Exceptional answer, thank you from the bottom of my heart for all the effort and time you put in to answer this. I am happy you have it mostly under control. I agree that it is hard for the spouse without the issue to understand. I try really hard to be empathetic. I also try to support him any way I can. My XH (20 yr marriage) had very severe emotional and depression problems, so I have lived as a partner to that my entire adult life. His was all day, every day. I agree wholeheartedly with everything you wrote. My DH is very different in that it is very much stress related, which eventually boils over into him getting very upset. Then it passes and he is fine. He is in general a very happy person. When he hits that level, I want to run for cover till he chills back out though.

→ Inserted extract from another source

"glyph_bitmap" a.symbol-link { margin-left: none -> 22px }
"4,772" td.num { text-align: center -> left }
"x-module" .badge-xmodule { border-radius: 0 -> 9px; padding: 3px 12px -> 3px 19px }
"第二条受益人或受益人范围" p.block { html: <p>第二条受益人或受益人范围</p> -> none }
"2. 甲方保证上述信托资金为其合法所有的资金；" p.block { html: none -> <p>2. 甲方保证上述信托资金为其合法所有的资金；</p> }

I would love for him to be able to change professions, but our goals are set, have been forever and we are on schedule to retire at about 50. At the end of the day we feel that his stress hopefully will be worth it if we can retire super early (basically as soon as our nest is empty). I always tell him though, if he can't hack it anymore, I am always willing to adjust to do whatever we need to do. Thanks again honey!!!


----------



## LosingHim (Oct 20, 2015)

Every single ssri I've ever taken has taken away my ability to orgasm.  but I also get every single other side effect there is as well.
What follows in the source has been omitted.